The company's investors apparently stepped in after a dispute with Trebia's top management, according to a source familiar with the situation. "The investment team was starting to get concerned over the burn rate," says our source. He adds that there also may have been a disagreement over the strategic direction of the company. "It seems there was an issue in terms of what the other folks thought was going to be viable versus what [Anderson] wanted to do."

Trebia, which was incorporated in July 2000, has raised $40 million from investors including Allianz of America Inc., Atlas Venture, BancBoston Ventures, Deutsche Banc Alex Brown LLC, Kodiak Venture Partners, Raza Foundries, and VantagePoint Venture Partners (see Trebia's $40M Secret).

Trebia representatives did not respond to requests for comment. Conrad and Anderson did not return phone calls or emails.

The Acton, Mass., company has developed a series of processors, which it debuted in October 2002, designed to offload TCP processing tasks from host servers. The chips -- known as TCP Offload Engines (TOEs) in the industry -- had evidently received some interest from LSI Logic Corp.'s (NYSE: LSI) host bus adapter group and McData Corp. (Nasdaq: MCDTA) (see Vendors Chip Into IP Storage and iSCSI's Big Bang?).The management turmoil at Trebia comes as iSCSI, the protocol for sending SCSI storage traffic over TCP/IP, is officially ratified by the Internet Engineering Task Force (IETF) after a three-year process (see iSCSI Gets Go-Ahead).

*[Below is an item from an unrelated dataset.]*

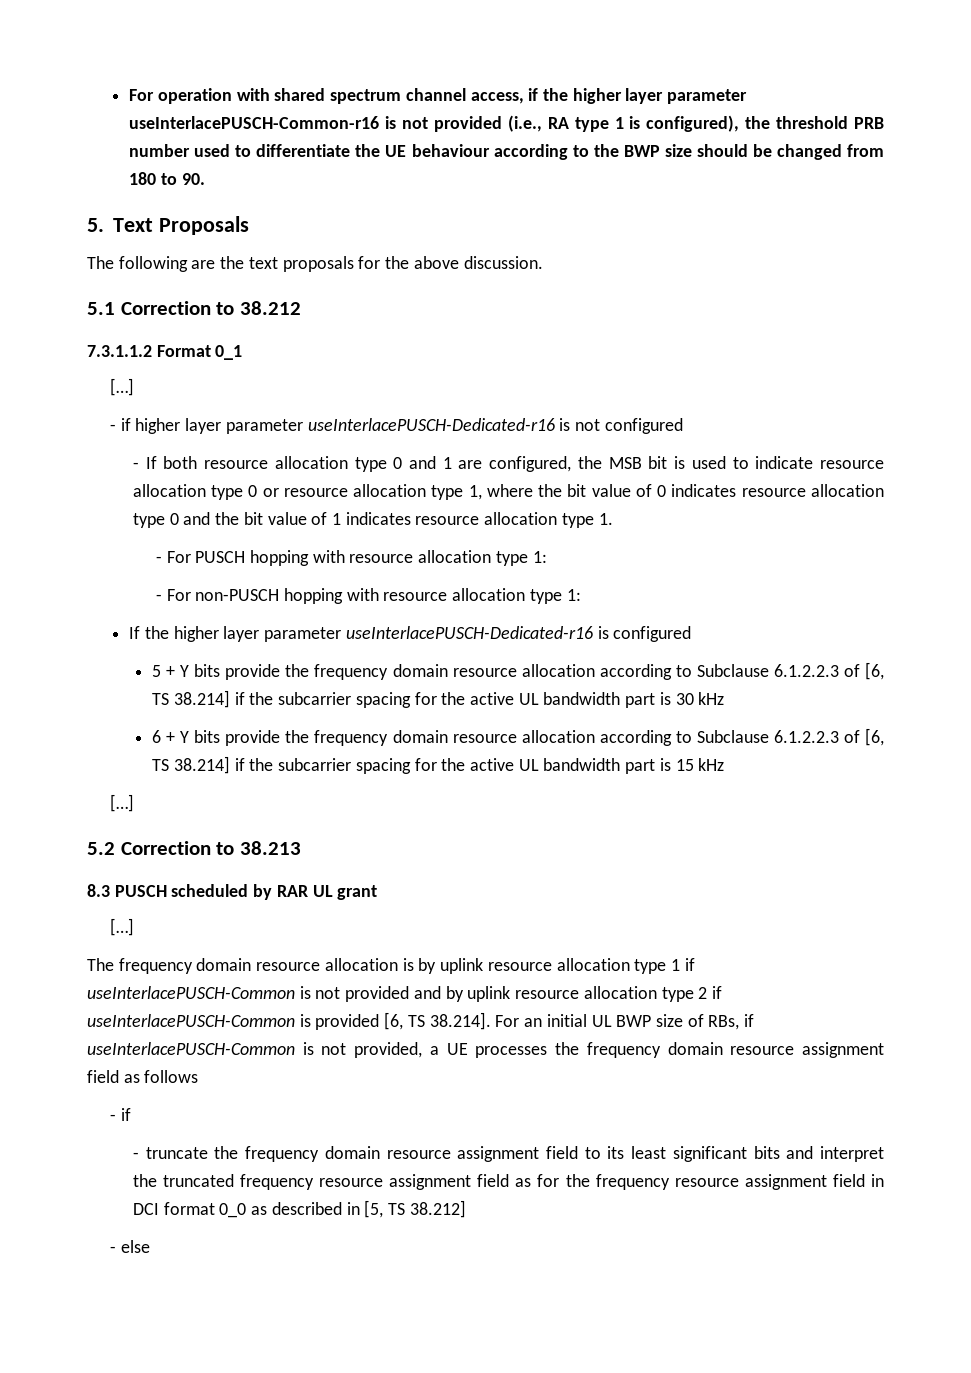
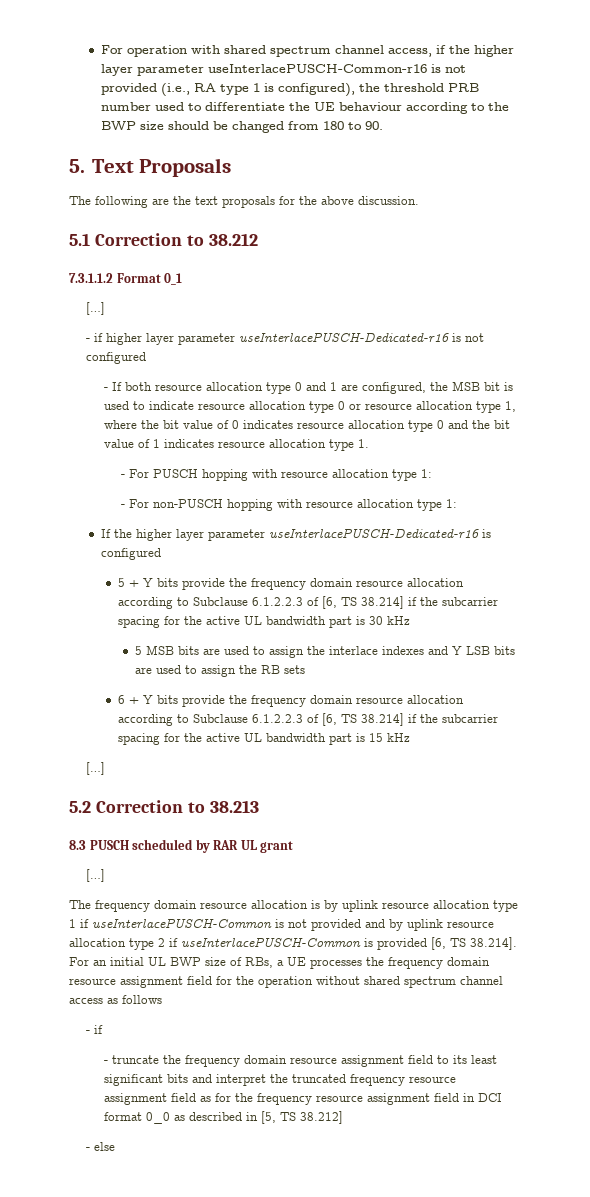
+ 5 MSB bits are used to assign the interlace indexes and Y LSB bits are used to assign the RB sets
- The frequency domain resource allocation is by uplink resource allocation type 1 if useInterlacePUSCH-Common is not provided and by uplink resource allocation type 2 if useInterlacePUSCH-Common is provided [6, TS 38.214]. For an initial UL BWP size of RBs, if useInterlacePUSCH-Common is not provided, a UE processes the frequency domain resource assignment field as follows
+ The frequency domain resource allocation is by uplink resource allocation type 1 if useInterlacePUSCH-Common is not provided and by uplink resource allocation type 2 if useInterlacePUSCH-Common is provided [6, TS 38.214]. For an initial UL BWP size of RBs, a UE processes the frequency domain resource assignment field for the operation without shared spectrum channel access as follows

Before joining Trebia, Conrad was VP and general manager of the DSP (digital signal processing) business at Analog Devices Inc. (NYSE: ADI). Prior to that, he spent 12 years at Texas Instruments Inc. (NYSE: TXN).

Anderson was also previously with Analog Devices, where he worked with Conrad as the director of DSP development for the company's joint development with Intel Corp. (Nasdaq: INTC). Prior to that, he was an engineer in Motorola Inc.'s (NYSE: MOT) Wireless Systems Center and RISC Division.